El «pulso» de la censura: El nuevo plan para uniformar los medios del Estado, por Edgar Cárdenas

Lapatilla
El reciente anuncio sobre la integración de la radio, prensa, televisión y multiplataformas del Estado en “un solo sistema, un pulso”, no es un avance administrativo ni una muestra de eficiencia digital.
En términos llanos, es la formalización de la hegemonía comunicacional absoluta dentro del aparato público. Es el último candado que faltaba para uniformar el relato oficial y erradicar cualquier matiz en las pantallas financiadas por todos los venezolanos.
Las altas esferas gubernamentales saben lo que hacen.
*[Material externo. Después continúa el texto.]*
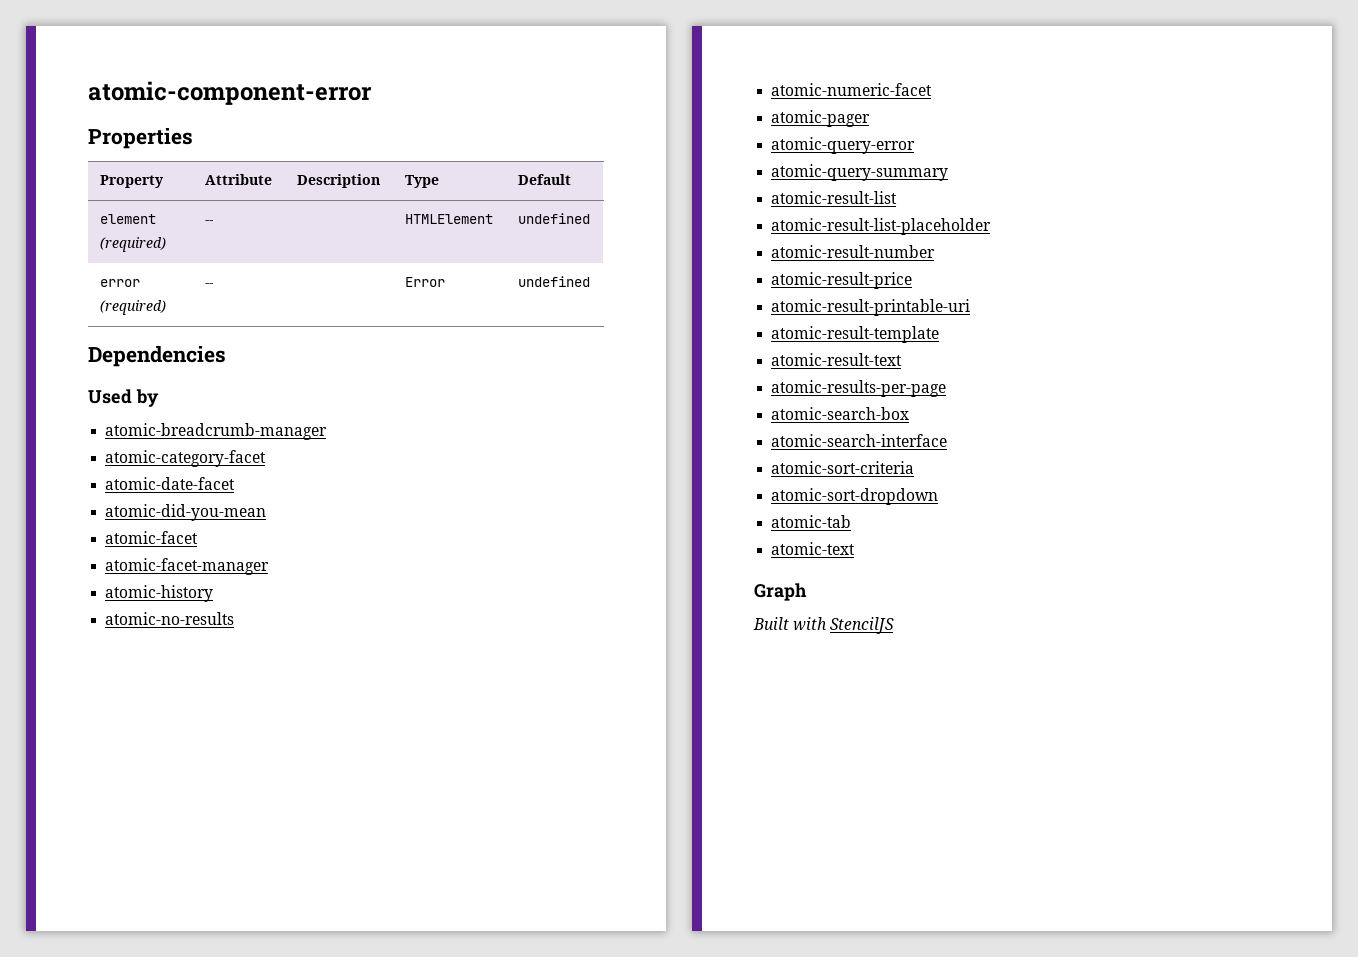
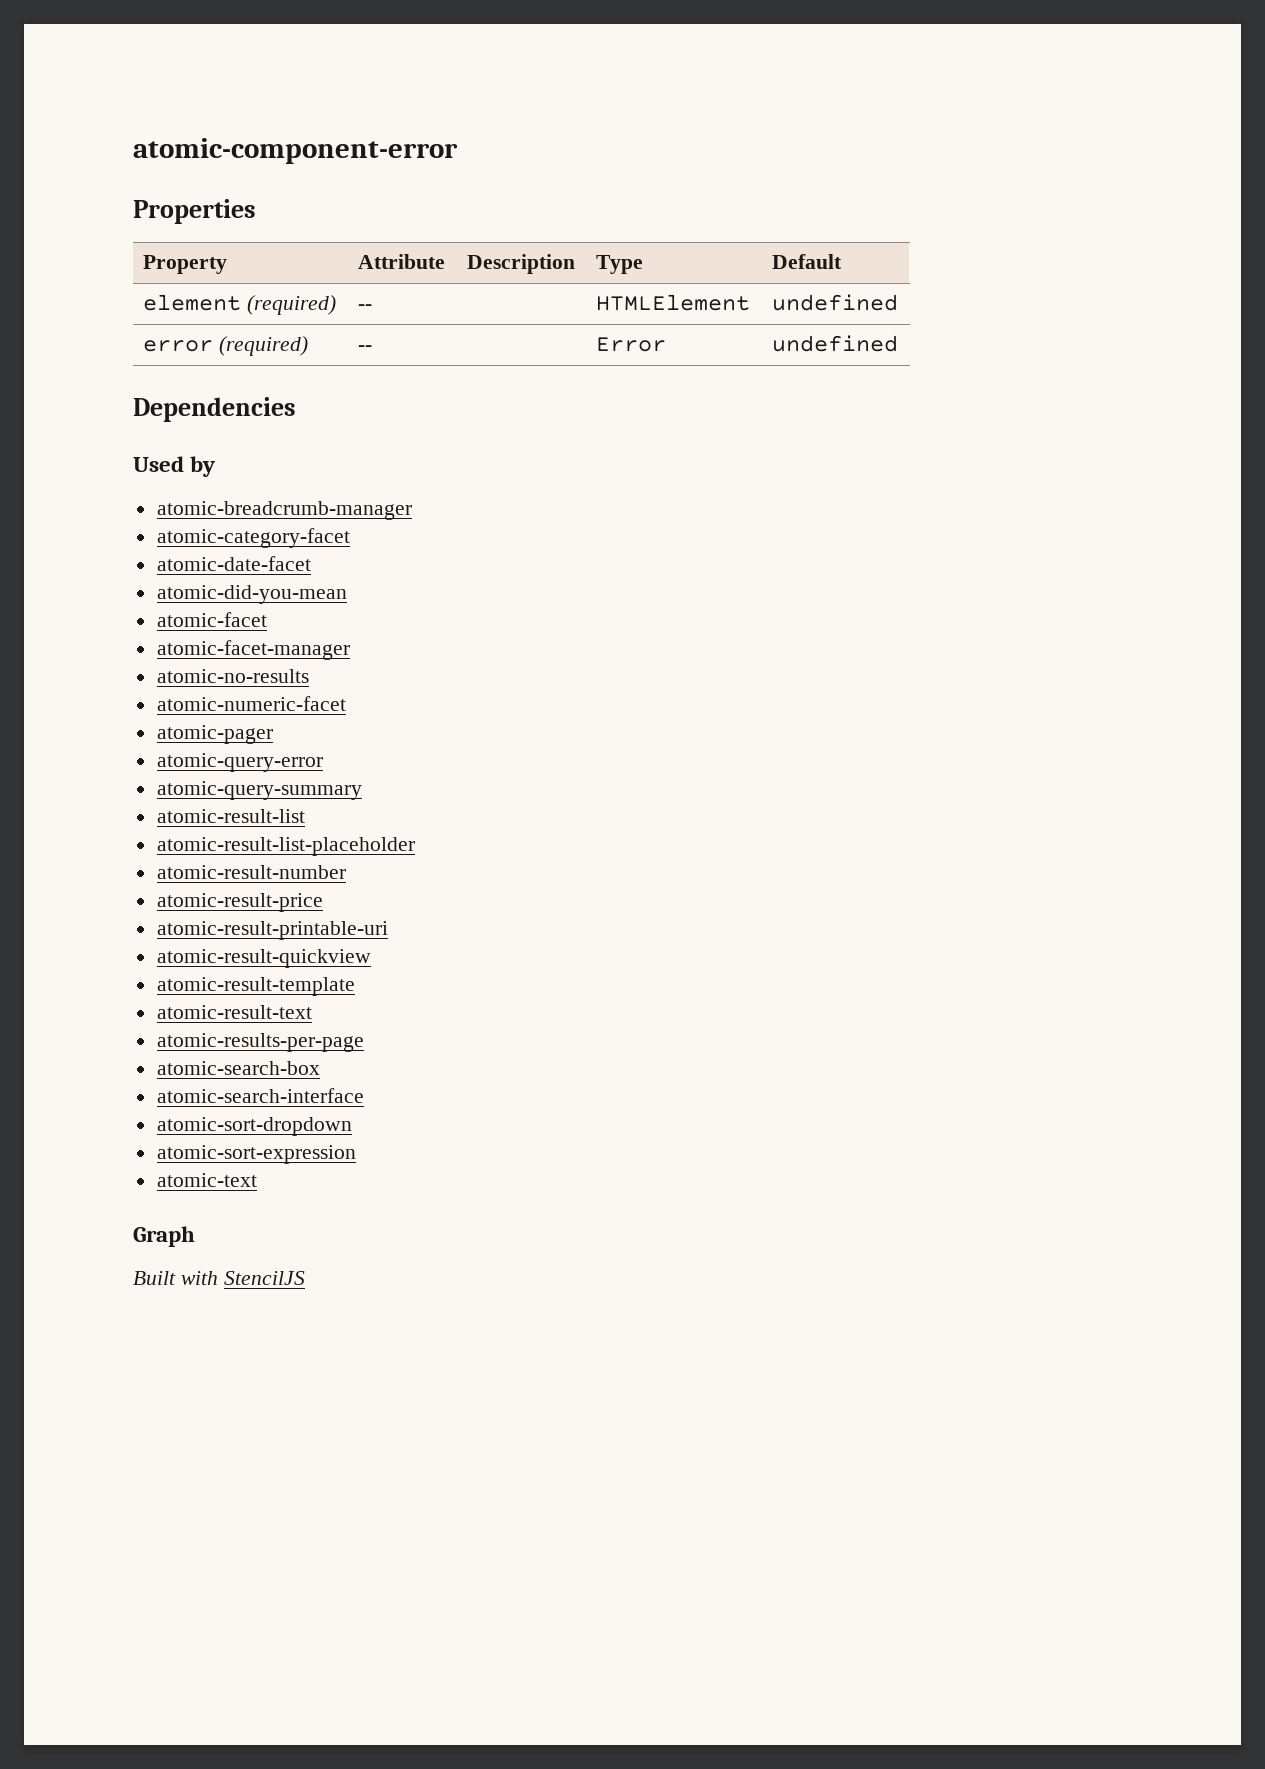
[105,585,214,602] // atomic-history -> (350, 650) none
(971, 307) none -> [156,949,371,968] // atomic-result-quickview
[771,461,915,474] // atomic-sort-criteria -> (364, 1095) none
[771,515,852,528] atomic-tab -> [156,1145,356,1164] atomic-sort-expression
Lo que adorna bajo conceptos románticos como “territorio sagrado” y “soberanía” no es otra cosa que la puesta en marcha de lo que Louis Althusser definía como el Aparato Ideológico del Estado (AIE).
A diferencia de las tanquetas (el aparato represivo), los medios públicos unificados operan mediante la inyección silenciosa de una línea única. Su meta no es someter por la fuerza, sino moldear las conciencias para que el ciudadano acepte la narrativa del poder de manera dócil.
La falacia de la “verdad única”
El lema prometido es “tejer la verdad que nos une”. Pero la teoría althusseriana nos recuerda que el Estado utiliza estos aparatos para transformar a los individuos en sujetos ideológicos que repitan el guion oficial.
Surge la pregunta obligatoria: ¿La verdad de quién nos va a unir? ¿La de los despachos oficiales que nos sugieren que vivimos en plena felicidad o la del ciudadano que padece el colapso de los servicios públicos?
Al unificar todo el holding de medios estatales bajo una sola batuta, la información gubernamental deja de pretender ser un servicio público y se convierte, oficialmente, en un dogma de fe.
El objetivo es perverso por su simplicidad: no importa si enciendes la radio pública en Apure, sintonizas un canal del Estado en Caracas o revisas sus redes en el Zulia, la superestructura debe transmitir el mismo mensaje exacto. Una coreografía perfecta diseñada para proyectar una realidad paralela donde todo funciona y nadie protesta.
La información no es propiedad del poder
El verdadero periodismo incomoda, cuestiona y fiscaliza al poder. Eso es algo que las plantas públicas venezolanas olvidaron hace mucho tiempo. Sin embargo, esta nueva reestructuración va más allá: busca blindar el relato ante la crisis.
Definir la información estatal como un “territorio sagrado” es trazar una línea divisoria en la arena. Quien se atreva a contrastar la versión de ese “sistema único” con datos reales o denuncias comunitarias, deja de ser un periodista o ciudadano ejerciendo su derecho, para convertirse en un agente desestabilizador.
Venezuela no necesita una coral afinada y pagada con fondos públicos que actúe como la voz de su amo. Los medios del Estado deberían estar mostrando la realidad hospitalaria, escuchando las exigencias de los gremios y abriendo micrófonos a la disidencia, en lugar de perfeccionar los mecanismos de control social.
El pulso real se mueve en la calle
Por más que intenten unificar el relato y sincronizar los relojes de toda la infraestructura comunicacional del Gobierno, el día a día siempre termina desmoronando la teoría.
En la era digital, la aspiración de control absoluto de los Aparatos Ideológicos encuentra severas grietas.
Mientras exista un ciudadano con un teléfono inteligente reportando el apagón de su cuadra, o un portal independiente sorteando bloqueos para contar lo que los canales del Estado callan, ese “un solo pulso” oficialista sonará inevitablemente hueco e intelectualmente deshonesto.
La soberanía informativa no se fortalece aplastando la pluralidad interna ni uniformando a los reporteros de las plantas públicas. Se fortalece permitiendo que la gente compare, critique y decida por sí misma dónde está la verdad.
Todo lo demás es el viejo guion totalitario de la voz única, pretendiendo pasar por vanguardia.